I am new to the forum (hello all).

I just bought a 1965 Dart GT /6 with 80K miles. It has been in storage for 16+ years.

Now that is back on the road, I am experiencing instrument panel problems.
Examples:
- fuel and temp gauges are wrong,
- speedo bounces,
- when headlights are on and I hit the blinkers the speedo light dims at every blink and the high beam light and both blinker indicator (on the dash) light up.

I was wondering if anyone has had their cluster rebuilt and where did you do it?

Any help would be great.

Joe
 
Hello,

I am new to the forum (hello all).

I just bought a 1965 Dart GT /6 with 80K miles. It has been in storage for 16+ years.

Sounds like a good find!

- fuel and temp gauges are wrong,

How are they wrong? Both too low, both too high, both flicker/bounce? The problem is probably the instrument cluster voltage limiter, which on the '65 Dart is built into the fuel gauge. See here and here.

speedo bounces

See here.

when headlights are on and I hit the blinkers the speedo light dims at every blink and the high beam light and both blinker indicator (on the dash) light up.

That's a ground problem caused by corrosion or missing ground connections or missing screws that hold the instrument cluster to the dash.

You'll want to pick up these three books. Also, tune-up parts and technique suggestions in this thread, and the engine's probably overdue for a valve adjustment.
 
Thank you for adding input to my troubled gauge debacle.

Here is a better example of the symptoms I have:

Fuel Gauge - The fuel gauge reads empty when there is over 10 gallons left. I have replaced the tank with a Spectra one. The Sender was replaced when I bought the car, so I checked the ohms and it equally drops from 75 to 9 ohm. In an effort to trick or test the dash gauge, I slightly bend the float arm down. This registered the level higher.

Temperature Gauge - The gauge seems to work fine sometimes and other times, it say I am about to overheat.

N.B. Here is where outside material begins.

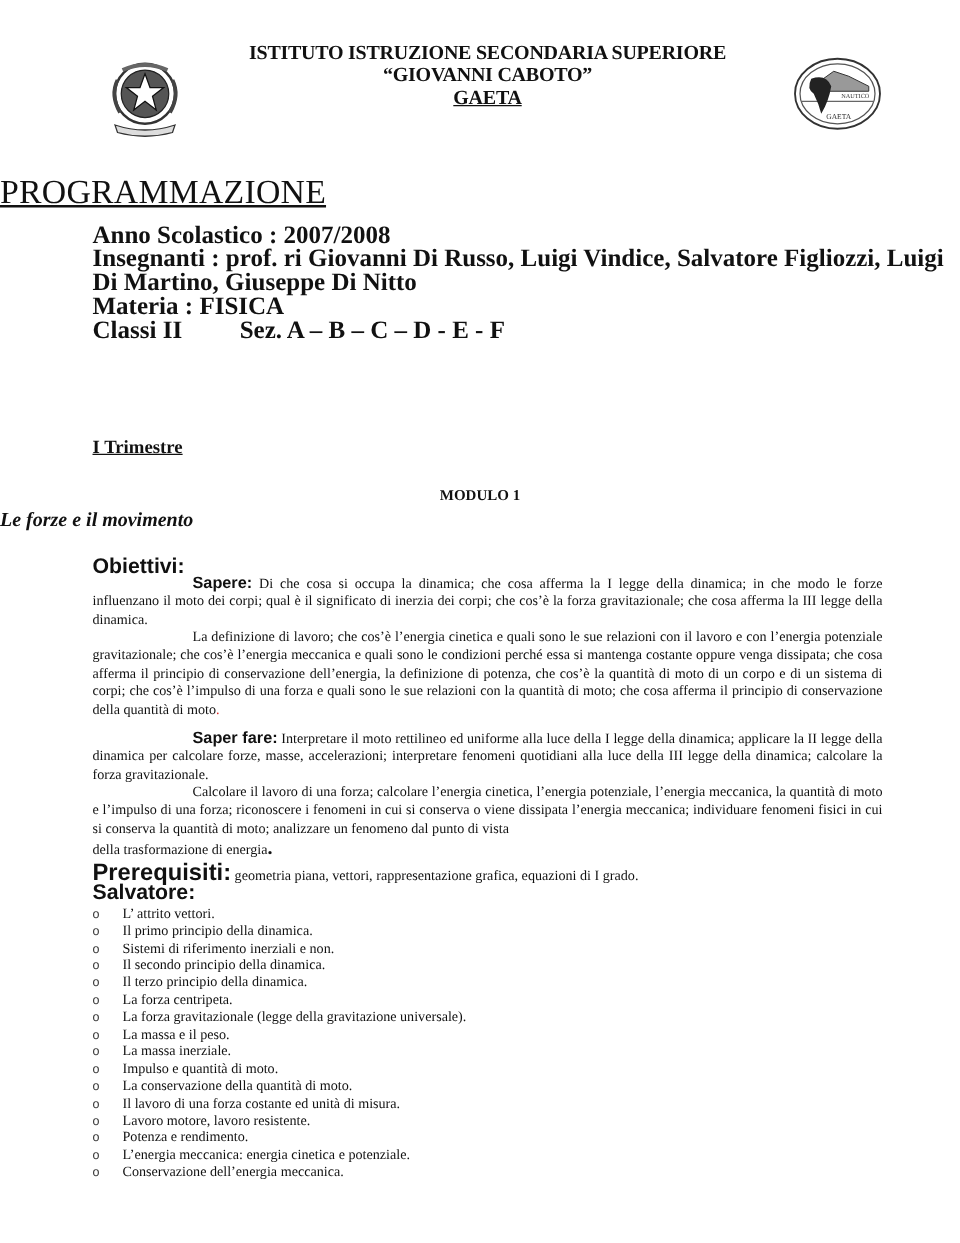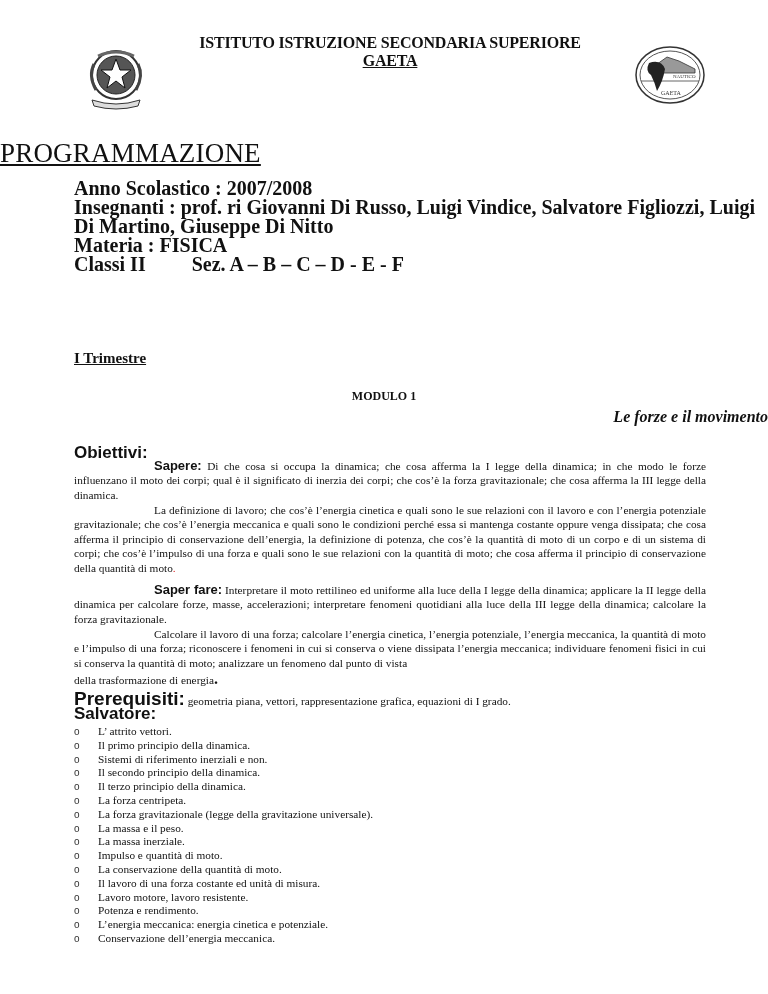"“GIOVANNI CABOTO”" div { html: none -> <div>“GIOVANNI CABOTO”</div> }
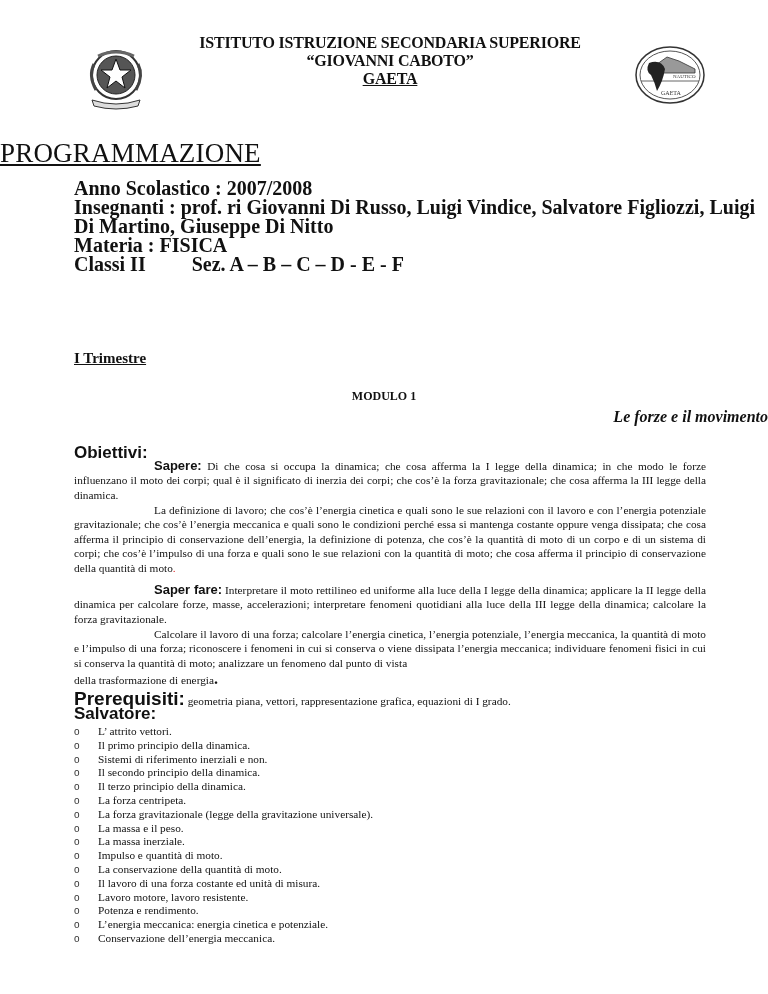"Le forze e il movimento" .modulo-sub { text-align: right -> left }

More often than not, it says I am going to boil over any second. I have professionally boiled out the radiator, flushed the block, replace the 180 t-stat, replaced water pump, and all hoses. I have tested the temp with a laser temp gauge and it is running between 175 and 185. ** I also changed the sending unit. However the new unit reads that the engine is even hotter. I am not using any tape or sealant on the threads to make sure the sender is properly grounded.

Alternator Gauge - Seems to work fine.

Dash Lights - At night, I can see that the temp and fuel lights are slightly pulsating. I assume this is from the 5v voltage limits contact. Also, when the headlights are on, if I hit the turn signals all the lights flash on or dim with the beat of the flasher - except from the gauges right. I have replaced the headlight switch to correct the previous flickering of the dash lights.

Speedometer Bounce - Seems to work fine with speed and such, the needle just bounces more at certain speeds.



** I am willing to buy new stuff to correct this. However, I am having a hard time actually finding the gauges. I saw a fuel gauge on a website for $125 but for the life of me, I can find that site again.

Any help would be much appreciated. ( I am going to re-read through the links you sent me now)

-Joe
 
Joe,

Chrysler made a test set long time ago, if you look in the service manual it talks about it. I Did this to test mine. First know this, never put 12vdc right to a gauge you will fry it. So I use a test light in line with the gauges (temp and fuel) with the test light inline with the gauge it draws the needle mid point for both. I have a new sender in my 64 and it is not as lineal as it should be. The service manual also talks about boiling water and putting the sender in it and read the ohms out, sounds like a bad sender to me.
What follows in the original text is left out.